ABOUT THIS EXERCISE -
Only the pictures are to be omitted; every entry beneath should otherwise be duplicated exactly.
=== RECORDS FOR PROCESSING ===
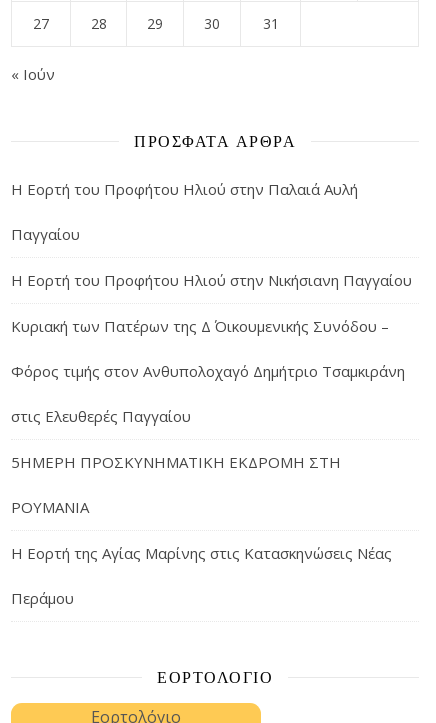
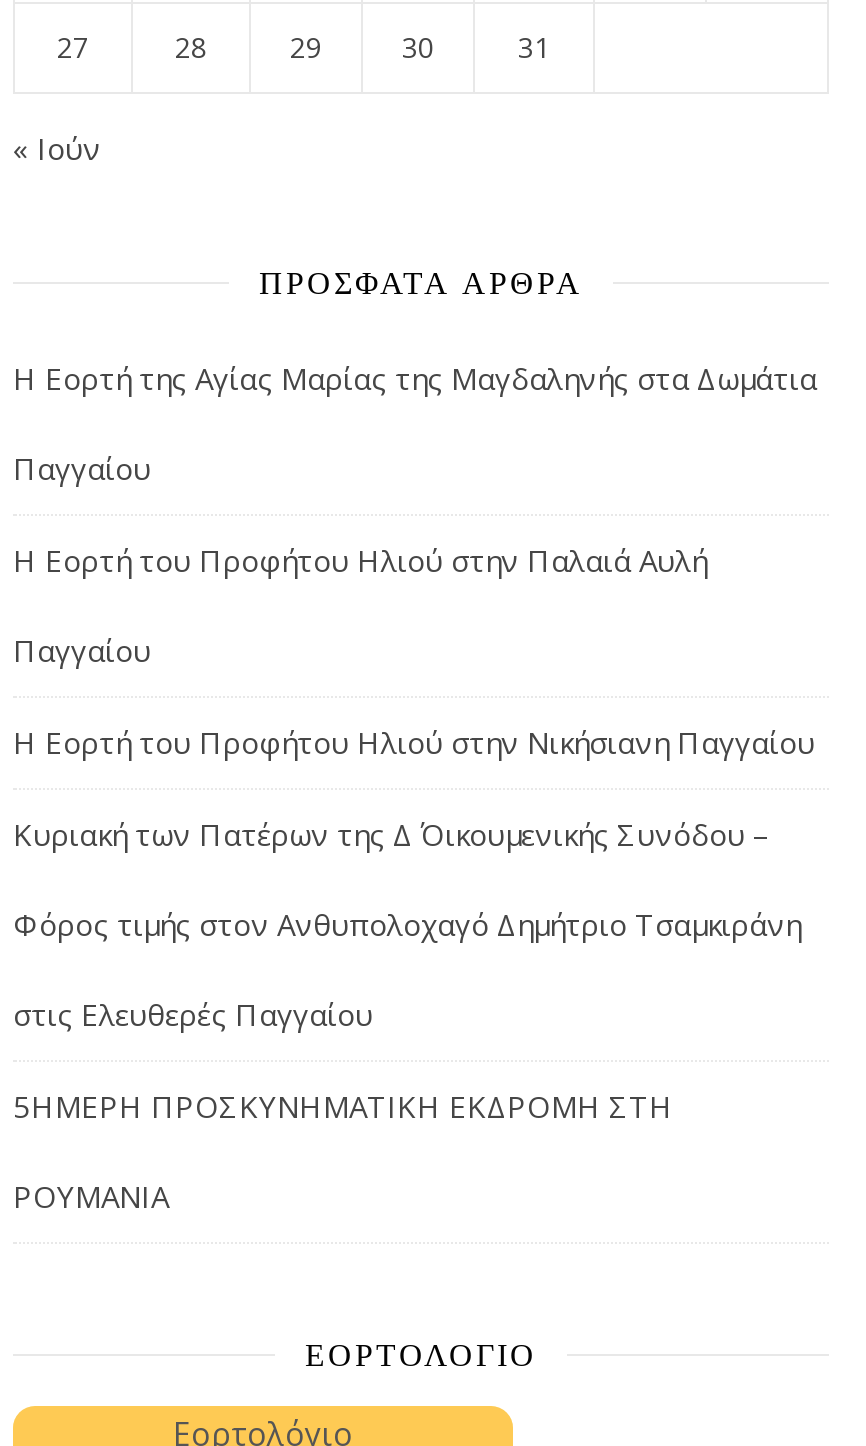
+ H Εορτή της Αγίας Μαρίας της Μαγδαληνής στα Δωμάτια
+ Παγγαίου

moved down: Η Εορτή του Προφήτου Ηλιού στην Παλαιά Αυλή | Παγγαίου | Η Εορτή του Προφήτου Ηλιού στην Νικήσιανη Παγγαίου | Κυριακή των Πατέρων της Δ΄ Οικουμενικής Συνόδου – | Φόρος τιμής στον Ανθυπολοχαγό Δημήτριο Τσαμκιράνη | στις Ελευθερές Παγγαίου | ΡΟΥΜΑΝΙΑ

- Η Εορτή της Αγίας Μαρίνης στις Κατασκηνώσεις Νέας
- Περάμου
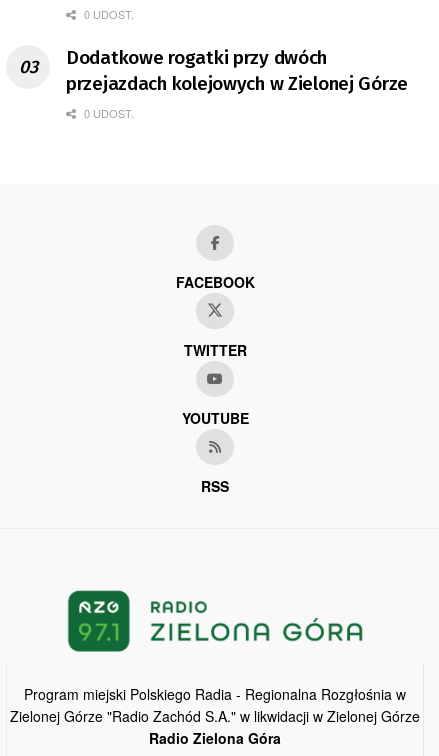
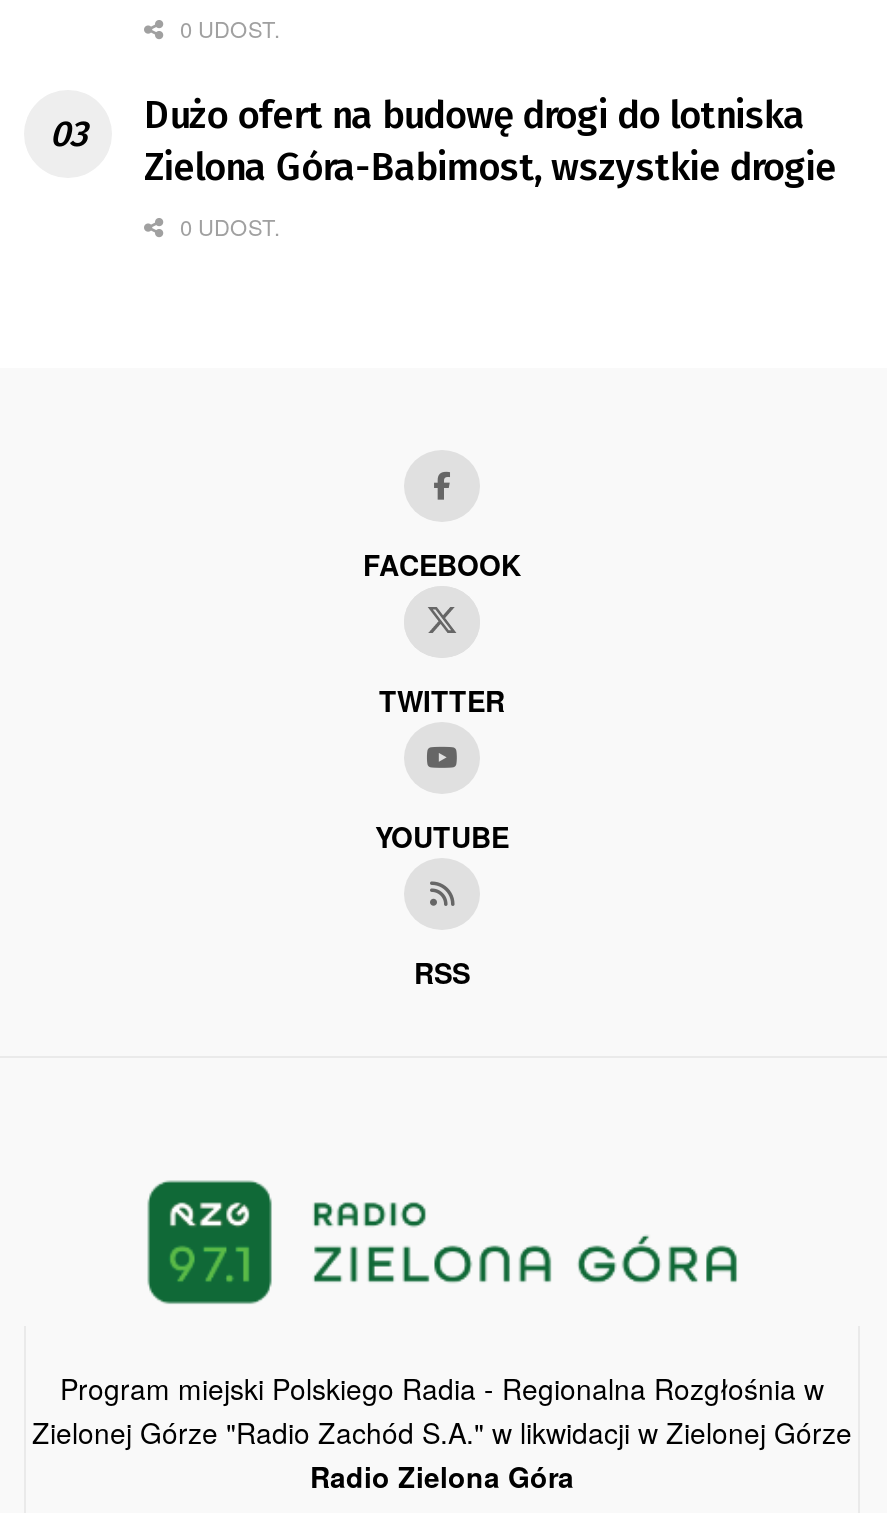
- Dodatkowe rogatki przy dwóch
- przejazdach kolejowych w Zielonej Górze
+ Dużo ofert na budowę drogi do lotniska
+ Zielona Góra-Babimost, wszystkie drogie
===
WORKED SOLUTION -
+ H Εορτή της Αγίας Μαρίας της Μαγδαληνής στα Δωμάτια
+ Παγγαίου

moved down: Η Εορτή του Προφήτου Ηλιού στην Παλαιά Αυλή | Παγγαίου | Η Εορτή του Προφήτου Ηλιού στην Νικήσιανη Παγγαίου | Κυριακή των Πατέρων της Δ΄ Οικουμενικής Συνόδου – | Φόρος τιμής στον Ανθυπολοχαγό Δημήτριο Τσαμκιράνη | στις Ελευθερές Παγγαίου | ΡΟΥΜΑΝΙΑ

- Η Εορτή της Αγίας Μαρίνης στις Κατασκηνώσεις Νέας
- Περάμου
- Dodatkowe rogatki przy dwóch
- przejazdach kolejowych w Zielonej Górze
+ Dużo ofert na budowę drogi do lotniska
+ Zielona Góra-Babimost, wszystkie drogie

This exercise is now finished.